Many Pennsylvania cases have been cited to establish that trolleys have the right of way at crossings.*fn5 Those decisions bind use, of course, if they are applicable. Likewise, Pennsylvania decisions have been cited to us to show that darkness and unfamiliarity with the road are no excuse for a driver who does not discover a crossing and is hurt by a collision thereon.*fn6 Those decisions also bind us if they are applicable.
It is clear, however, that the fundamental test for negligence is the failure to exercise reasonable care, not in the abstract, but under the particular circumstances.*fn7 As lawsuits are brought and decided, rules for particular situations tend to become crystallized; courts hold that under an enumerated set of circumstances a person's conduct is or is not failure to exercise reasonable care. When the rule is thus crystallized, the standard of conduct has been set and is no longer open to finding by a jury. But it must be borne in mind always that the crystallization of general principle into specific rule is one for the special circumstances for which the rule is declared.

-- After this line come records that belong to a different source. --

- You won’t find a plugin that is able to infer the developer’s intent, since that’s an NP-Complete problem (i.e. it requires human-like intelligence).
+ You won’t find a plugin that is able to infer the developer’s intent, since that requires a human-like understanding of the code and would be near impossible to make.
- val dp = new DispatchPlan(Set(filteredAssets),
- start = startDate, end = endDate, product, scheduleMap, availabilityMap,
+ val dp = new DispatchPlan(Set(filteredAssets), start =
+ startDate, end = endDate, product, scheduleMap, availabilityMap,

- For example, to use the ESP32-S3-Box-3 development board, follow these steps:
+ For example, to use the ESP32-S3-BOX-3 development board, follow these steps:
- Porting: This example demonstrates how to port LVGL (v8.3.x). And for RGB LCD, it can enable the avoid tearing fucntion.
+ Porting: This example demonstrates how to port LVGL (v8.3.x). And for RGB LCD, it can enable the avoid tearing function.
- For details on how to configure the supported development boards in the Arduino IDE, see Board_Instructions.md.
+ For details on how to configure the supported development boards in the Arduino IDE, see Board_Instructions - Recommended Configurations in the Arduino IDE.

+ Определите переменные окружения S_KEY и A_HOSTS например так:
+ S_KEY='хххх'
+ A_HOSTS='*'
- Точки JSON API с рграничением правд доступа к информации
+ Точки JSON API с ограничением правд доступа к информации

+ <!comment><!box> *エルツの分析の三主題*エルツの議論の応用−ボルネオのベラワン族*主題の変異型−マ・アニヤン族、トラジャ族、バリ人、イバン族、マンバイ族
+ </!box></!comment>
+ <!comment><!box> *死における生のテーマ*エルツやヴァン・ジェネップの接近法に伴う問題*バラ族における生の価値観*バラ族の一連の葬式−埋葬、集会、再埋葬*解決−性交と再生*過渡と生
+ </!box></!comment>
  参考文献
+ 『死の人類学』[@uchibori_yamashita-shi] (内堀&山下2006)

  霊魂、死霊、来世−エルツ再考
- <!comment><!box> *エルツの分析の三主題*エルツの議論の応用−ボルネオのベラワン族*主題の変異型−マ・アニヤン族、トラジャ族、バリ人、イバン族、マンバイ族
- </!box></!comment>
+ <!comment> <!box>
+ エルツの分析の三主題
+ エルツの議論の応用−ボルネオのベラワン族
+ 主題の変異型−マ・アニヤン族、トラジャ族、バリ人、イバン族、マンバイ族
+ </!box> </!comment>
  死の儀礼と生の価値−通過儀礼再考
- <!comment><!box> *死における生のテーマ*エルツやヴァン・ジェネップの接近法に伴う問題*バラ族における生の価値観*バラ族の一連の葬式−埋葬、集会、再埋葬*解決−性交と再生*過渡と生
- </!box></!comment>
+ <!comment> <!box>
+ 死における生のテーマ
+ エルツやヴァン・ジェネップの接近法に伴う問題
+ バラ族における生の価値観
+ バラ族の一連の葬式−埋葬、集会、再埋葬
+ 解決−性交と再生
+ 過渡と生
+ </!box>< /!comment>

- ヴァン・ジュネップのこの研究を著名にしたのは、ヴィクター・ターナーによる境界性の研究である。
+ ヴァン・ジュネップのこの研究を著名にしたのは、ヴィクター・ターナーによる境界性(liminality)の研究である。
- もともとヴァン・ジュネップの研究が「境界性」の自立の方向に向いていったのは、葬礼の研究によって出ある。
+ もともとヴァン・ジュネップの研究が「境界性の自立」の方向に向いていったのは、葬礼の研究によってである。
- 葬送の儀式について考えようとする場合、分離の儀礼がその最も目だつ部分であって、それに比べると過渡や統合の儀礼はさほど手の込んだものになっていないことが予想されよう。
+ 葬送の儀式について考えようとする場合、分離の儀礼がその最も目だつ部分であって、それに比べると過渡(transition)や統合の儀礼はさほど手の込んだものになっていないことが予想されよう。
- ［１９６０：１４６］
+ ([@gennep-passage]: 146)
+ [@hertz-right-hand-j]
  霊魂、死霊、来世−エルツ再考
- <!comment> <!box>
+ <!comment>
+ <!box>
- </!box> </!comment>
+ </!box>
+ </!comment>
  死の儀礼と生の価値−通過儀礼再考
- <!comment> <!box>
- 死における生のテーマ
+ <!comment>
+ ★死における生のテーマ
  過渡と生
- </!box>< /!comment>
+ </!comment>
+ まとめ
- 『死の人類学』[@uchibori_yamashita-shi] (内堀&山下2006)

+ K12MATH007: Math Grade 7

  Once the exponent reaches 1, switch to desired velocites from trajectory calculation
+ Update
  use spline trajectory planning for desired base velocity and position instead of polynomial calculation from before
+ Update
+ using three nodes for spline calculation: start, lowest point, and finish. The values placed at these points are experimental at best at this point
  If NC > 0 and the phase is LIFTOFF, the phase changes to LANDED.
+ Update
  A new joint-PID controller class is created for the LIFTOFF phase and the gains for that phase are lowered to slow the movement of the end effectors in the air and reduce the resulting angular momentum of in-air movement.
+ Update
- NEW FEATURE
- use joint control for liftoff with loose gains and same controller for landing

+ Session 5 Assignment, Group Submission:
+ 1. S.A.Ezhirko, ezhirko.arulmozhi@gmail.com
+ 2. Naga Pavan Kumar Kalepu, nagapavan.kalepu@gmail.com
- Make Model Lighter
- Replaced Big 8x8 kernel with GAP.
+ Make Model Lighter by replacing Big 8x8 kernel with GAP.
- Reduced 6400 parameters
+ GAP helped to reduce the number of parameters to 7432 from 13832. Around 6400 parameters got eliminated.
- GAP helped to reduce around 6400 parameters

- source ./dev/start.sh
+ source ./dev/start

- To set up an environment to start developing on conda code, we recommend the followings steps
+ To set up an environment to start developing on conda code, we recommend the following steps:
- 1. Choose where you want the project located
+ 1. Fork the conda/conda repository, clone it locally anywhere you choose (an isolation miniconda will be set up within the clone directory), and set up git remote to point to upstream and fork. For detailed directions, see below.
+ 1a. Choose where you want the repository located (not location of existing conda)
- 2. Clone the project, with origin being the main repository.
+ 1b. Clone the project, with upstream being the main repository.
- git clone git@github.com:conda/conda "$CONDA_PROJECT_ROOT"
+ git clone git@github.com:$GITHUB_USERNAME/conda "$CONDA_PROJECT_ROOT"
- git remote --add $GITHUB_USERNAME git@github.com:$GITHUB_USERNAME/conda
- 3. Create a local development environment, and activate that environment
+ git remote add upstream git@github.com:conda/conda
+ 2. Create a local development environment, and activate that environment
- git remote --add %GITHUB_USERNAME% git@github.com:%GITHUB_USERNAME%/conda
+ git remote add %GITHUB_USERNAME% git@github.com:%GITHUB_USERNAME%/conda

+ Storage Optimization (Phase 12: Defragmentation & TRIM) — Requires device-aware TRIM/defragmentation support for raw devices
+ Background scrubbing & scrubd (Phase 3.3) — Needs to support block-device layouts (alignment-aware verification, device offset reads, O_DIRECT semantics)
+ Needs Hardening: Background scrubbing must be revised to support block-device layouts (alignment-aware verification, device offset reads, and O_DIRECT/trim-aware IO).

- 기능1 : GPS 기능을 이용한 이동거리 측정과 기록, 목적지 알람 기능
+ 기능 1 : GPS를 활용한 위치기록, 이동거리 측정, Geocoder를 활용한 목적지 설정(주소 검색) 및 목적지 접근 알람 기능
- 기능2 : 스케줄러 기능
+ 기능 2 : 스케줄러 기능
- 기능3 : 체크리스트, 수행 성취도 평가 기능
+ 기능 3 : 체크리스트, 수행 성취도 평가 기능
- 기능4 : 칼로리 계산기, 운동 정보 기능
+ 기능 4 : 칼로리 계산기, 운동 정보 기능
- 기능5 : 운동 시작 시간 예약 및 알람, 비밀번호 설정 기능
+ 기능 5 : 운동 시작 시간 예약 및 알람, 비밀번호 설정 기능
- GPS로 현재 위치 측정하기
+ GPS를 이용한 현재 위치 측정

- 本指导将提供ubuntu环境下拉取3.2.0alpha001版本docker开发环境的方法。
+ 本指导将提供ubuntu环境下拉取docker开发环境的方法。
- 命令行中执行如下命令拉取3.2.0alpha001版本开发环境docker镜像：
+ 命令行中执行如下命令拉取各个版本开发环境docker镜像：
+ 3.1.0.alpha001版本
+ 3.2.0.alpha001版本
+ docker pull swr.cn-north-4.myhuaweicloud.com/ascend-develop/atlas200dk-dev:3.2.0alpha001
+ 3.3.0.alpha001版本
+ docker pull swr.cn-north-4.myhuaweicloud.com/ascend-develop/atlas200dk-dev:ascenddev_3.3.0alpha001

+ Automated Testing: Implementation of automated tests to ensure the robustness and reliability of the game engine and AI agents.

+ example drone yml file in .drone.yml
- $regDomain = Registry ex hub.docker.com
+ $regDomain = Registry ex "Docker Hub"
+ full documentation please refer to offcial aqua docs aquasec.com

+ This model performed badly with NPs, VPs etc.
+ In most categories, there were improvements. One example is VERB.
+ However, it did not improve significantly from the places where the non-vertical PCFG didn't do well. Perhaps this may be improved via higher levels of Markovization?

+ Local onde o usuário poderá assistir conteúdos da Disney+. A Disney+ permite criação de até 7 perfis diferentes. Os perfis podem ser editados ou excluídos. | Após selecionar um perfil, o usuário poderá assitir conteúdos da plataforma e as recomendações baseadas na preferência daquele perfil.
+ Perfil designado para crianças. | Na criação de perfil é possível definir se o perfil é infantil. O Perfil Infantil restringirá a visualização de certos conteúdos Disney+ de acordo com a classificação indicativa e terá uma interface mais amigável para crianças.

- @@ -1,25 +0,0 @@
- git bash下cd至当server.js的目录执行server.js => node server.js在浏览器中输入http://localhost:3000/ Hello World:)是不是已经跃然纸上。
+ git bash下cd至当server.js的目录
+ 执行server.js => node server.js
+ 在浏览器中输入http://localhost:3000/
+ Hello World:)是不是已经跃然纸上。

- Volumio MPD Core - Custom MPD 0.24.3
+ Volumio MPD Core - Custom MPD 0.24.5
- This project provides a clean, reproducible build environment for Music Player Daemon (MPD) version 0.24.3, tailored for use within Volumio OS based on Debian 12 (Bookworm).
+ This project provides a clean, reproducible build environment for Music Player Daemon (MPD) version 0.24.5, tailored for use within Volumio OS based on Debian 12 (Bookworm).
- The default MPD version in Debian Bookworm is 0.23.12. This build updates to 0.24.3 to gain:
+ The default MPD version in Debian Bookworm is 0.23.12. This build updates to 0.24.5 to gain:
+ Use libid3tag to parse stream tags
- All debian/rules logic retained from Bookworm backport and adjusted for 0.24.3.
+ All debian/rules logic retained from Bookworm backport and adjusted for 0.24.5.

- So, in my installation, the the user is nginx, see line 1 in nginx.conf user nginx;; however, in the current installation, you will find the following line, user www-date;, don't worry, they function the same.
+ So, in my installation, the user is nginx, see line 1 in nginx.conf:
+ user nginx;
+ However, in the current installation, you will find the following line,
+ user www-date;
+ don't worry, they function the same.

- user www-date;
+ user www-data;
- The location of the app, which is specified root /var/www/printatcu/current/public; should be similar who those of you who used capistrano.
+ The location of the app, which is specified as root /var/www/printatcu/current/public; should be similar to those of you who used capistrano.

In this case we have a situation different, we think, from that involved in the cases cited to us by the defendant. Here there was a divided highway, as already said above, with two lanes equally open to westbound traffic.*fn8 The only official sign of the approach to the railroad crossing was on the right hand side where it was hidden from Fenimore's view by the truck. Both the truck and Fenimore were where they had a perfect right to be. The crossing was not a conspicuous one in any way. It consisted of four slits crossing this macadam highway in which rails were set. There were no gates or signals or other markers. While it is true that a court or a jury months or years after the accident ...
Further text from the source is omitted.